Die Rekord-Inflation macht vielen zu schaffen. Nicht so sehr in der EU, denn dort wurden die Gehälter eben angehoben – um 8,5 Prozent (!), der eXXpress berichtete. Doch das ist nicht das einzige, was in Zeiten wie diesen für eine ungesunden Optik sorgt.

Ein EU-Abgeordneter verdient knapp 9400 Euro im Monat – also weniger als ein österreichischer Bundespräsident, Bundeskanzler oder Minister, aber mehr als alle Mitglieder im Bundesrat. Darüber hinaus reist er erste Klasse. Übernachtungskosten von 340 Euro in Brüssel bzw. Straßburg werden ihm ebenfalls ersetzt. Doch das ist noch immer nicht alles. Hinzu kommen noch knapp 4800 Euro im Monat. Die stehen ihm als „Allgemeine Kostenvergütung“ zu. Mit ihnen soll ein Parlamentarier Miete oder Telefon finanzieren.

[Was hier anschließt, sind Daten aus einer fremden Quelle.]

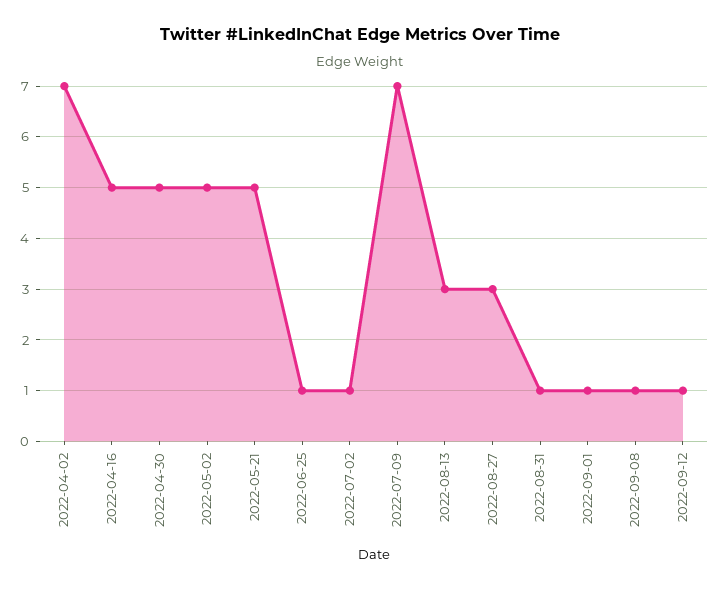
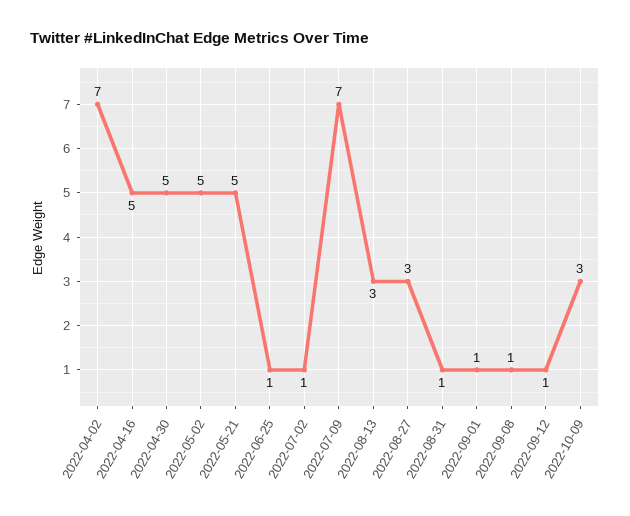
2022-10-09: none -> 3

Näher besehen ist das ziemlich dreist.

Sitzung des Europäischen ParlamentsAPA/AFP/Frederick FLORIN

Keiner kontrolliert die zusätzlichen Ausgaben

Jeder Parlamentarier erhält die Pauschale in der vollen Höhe, unabhängig davon, ob er sie überhaupt ausgibt. Tatsächlich liegen die Kosten meist darunter, wie der „Spiegel“ berichtet. Mit anderen Worten: Mit diesen Geldern lässt sich vieles finanzieren, auch jede Menge Freizeitspaß, der eigentlich nicht als Kostenvergütung für die Tätigkeit als Parlamentarier herangezogen werden kann. Fazit: Mehr als 40 Millionen Euro an europäischem Steuergeld werden jährlich völlig unkontrolliert vom Parlament ausgegeben.

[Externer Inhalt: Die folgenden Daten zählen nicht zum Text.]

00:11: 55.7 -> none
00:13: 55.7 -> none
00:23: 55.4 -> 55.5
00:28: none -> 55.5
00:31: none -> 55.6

Das Präsidium möchte, wie es zurzeit scheint, auf die zusätzlichen Gelder nicht verzichten.PA/AFP/Frederick FLORIN

Das missfällt mittlerweile auch Parlamentariern. Im Mai plädierte eine Mehrheit im EU-Parlament dafür, diese Praxis zu beenden. So wie in Wirtschaft und Verwaltung üblich, sollten künftig auch in der EU die Kosten mit Rechnungen belegt und überprüft werden. Wenn am Ende Geld übrig bleibt, sollen es demnach die Abgeordneten zurückzahlen.

Demokratie à la Brüssel: Mehrheitsentscheidung reicht nicht

Wer aber glaubt, damit sei die bisherige Praxis aus der Welt geschafft, der irrt. Bei nationalen Parlamenten genügt eine Mehrheitsentscheidung, um einen Beschluss auch umzusetzen. Nicht so in Brüssel. Dort kann das Parlamentspräsidium alles nochmals ändern. Da ist es „nicht ungewöhnlich, dass Mehrheitsentscheidungen eines Gesetzgebungsorgans durch geschickt zusammengestellte Fachgremien ausgekontert werden“, kommentiert der „Spiegel“. Genau das könnte auch diesmal passieren.

Im EU-Parlament setzt sich nicht immer die Mehrheit durchAPA/AFP/FREDERICK FLORIN

Ein Arbeitskreis des Parlamentspräsidiums wurde auf das Thema angesetzt. Auch Reformgegner sind hier in großer Zahl vertreten und beraten mit. Das Gremium soll die abschließende Entscheidung des Präsidiums vorbereiten, und die könnte noch anders ausfallen, als es das Parlament eigentlich gewünscht hat.

Abgeordnete besorgt über Ansehen des EU-Parlaments

In einem Brief an Parlamentspräsidentin Roberta Metsola erinnern besorgte Abgeordnete nochmals an die mehrheitlich gebilligten Reformvorschläge. Sie befürchten, dass die Vorschläge der Arbeitsgruppe „nicht in dem Ausmaß die Kostentransparenz erhöhen, wie es das Parlament verlangt hat“.

Wenn das Parlamentspräsidium in der kommenden Woche über den Vorgang abstimmt, könnte es sich nochmals jenen Kontrollen verweigern, die eine Mehrheit eigentlich für nötig hält. „Das würde das Ansehen des Europaparlaments erheblich beschädigen“, meint der grüne Haushaltsexperte Daniel Freund gegenüber dem „Spiegel“.